5. In a food processor (or using a hand blender) blend the peas, spinach and yoghurt until smooth, a spring of fresh mint can be added for a more intense mint flavour. Season to taste and serve with the fish and chips. The minted peas can be heated slightly if preferred.

Brussel Sprout Slaw with Lamb and Feta

Brussel sprouts are named after the Belgium city of Brussels where they were widely cultivated. They have had a bad rap in the past due to old fashion cooking methods, but with a bit of imagination they can be a lovely addition to any dinner meal.  They are a great in-season veggie option. Pop in to Raeward fresh to find all the ingredients to make this delicious meal!

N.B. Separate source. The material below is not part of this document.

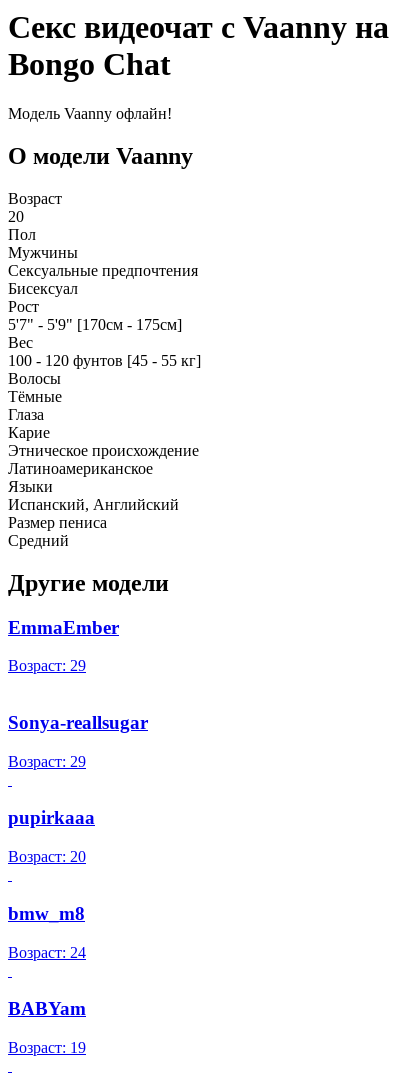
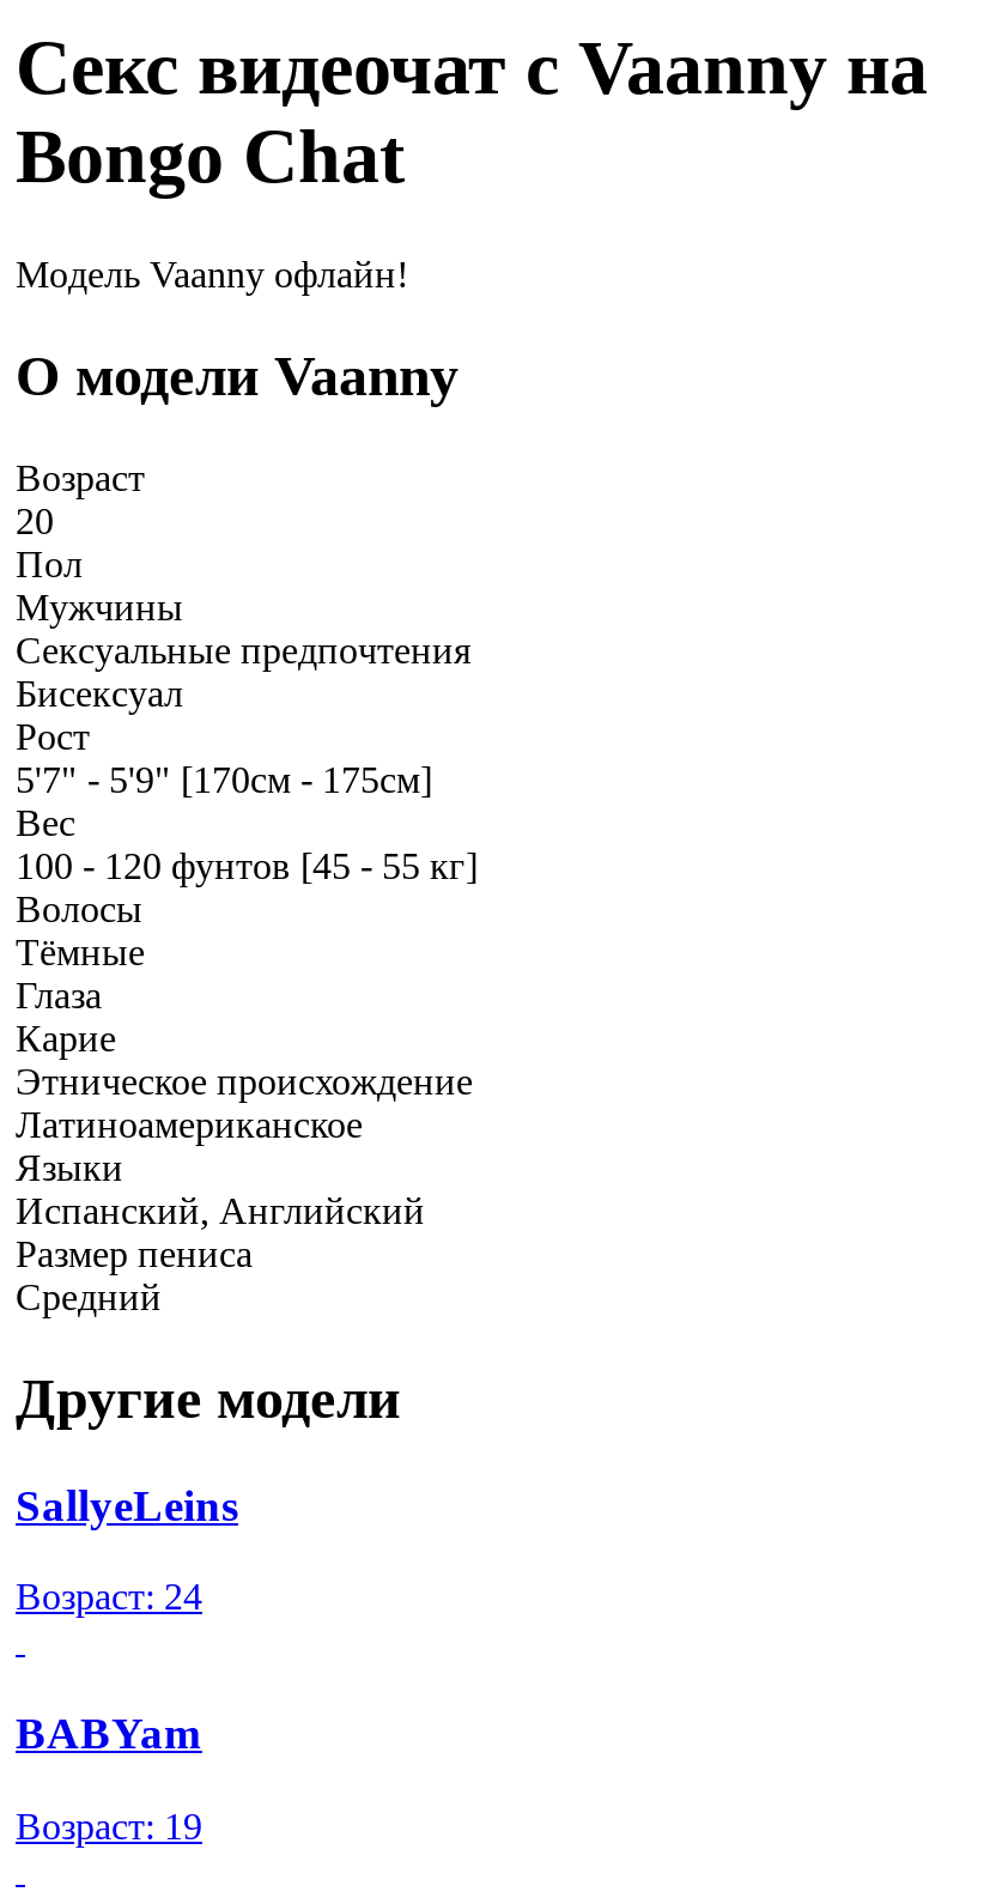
[8,616,148,924] EmmaEmber | Возраст: 29 | Sonya-reallsugar | Возраст: 29 | pupirkaaa | Возраст: 20 | bmw_m8 -> [16,1479,238,1529] SallyeLeins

Brussel Sprout Slaw with Lamb and Feta

Serves 4
Prep time 30 minutes
Cook time 10 minutes
Total time 40 minutes
Meal type Main Dish, Salad, Side Dish

Ingredients

  • 1 orange, zested and juiced
  • 1 teaspoon ground cinnamon
  • 2 teaspoons runny honey
  • 500g lamb steaks
  • 12 Brussel sprouts
  • 2 Medium red apples
  • 2 spring onions
  • 190g packet of feta
  • 1/2 cup cranberry, pumpkin seed and sesame sprinkle (bulk bin mix)
  • 1 1/2 cup Israeli couscous
  • 3 cups boiling water
  • 1 tablespoon olive oil
  • 3 tablespoons fresh chopped mint
  • salt and pepper to season

Directions

1. Trim all visible fat off the lamb. For the marinade, mix together the juice and zest of the orange with the cinnamon and honey, then pour over the lamb and set aside.
2. Put a large pot of water on the stove to boil.
3. Clean the Brussel sprouts and remove any damaged outer leaves. Cut them in half and then finely slice each one.
4. Grate the apples (skin still on), thinly slice the spring onions, cut the feta into cubes, and then add to the shredded Brussel sprout mix. Sprinkle over the cranberry seed mix and stir.
5. Put the couscous in the boiling water, simmer for 7-8 minutes or until cooked. Drain and fluff up with a fork. Add the freshly chopped mint, the olive oil, and season to taste.
6. Heat a thick based frying pan and add the lamb, without the marinade. Allow to brown on all sides for a couple of minutes, then pour over the marinade. Cook for a further 3 minutes, then take the lamb off the heat and rest for a further two minutes, keeping the marinade in the pan to reduce by half. Slice the lamb into strips just before serving.
7. To serve, place the lamb slices on top of the couscous and cover with the reduced marinade, then help yourselves to the Brussel sprout slaw.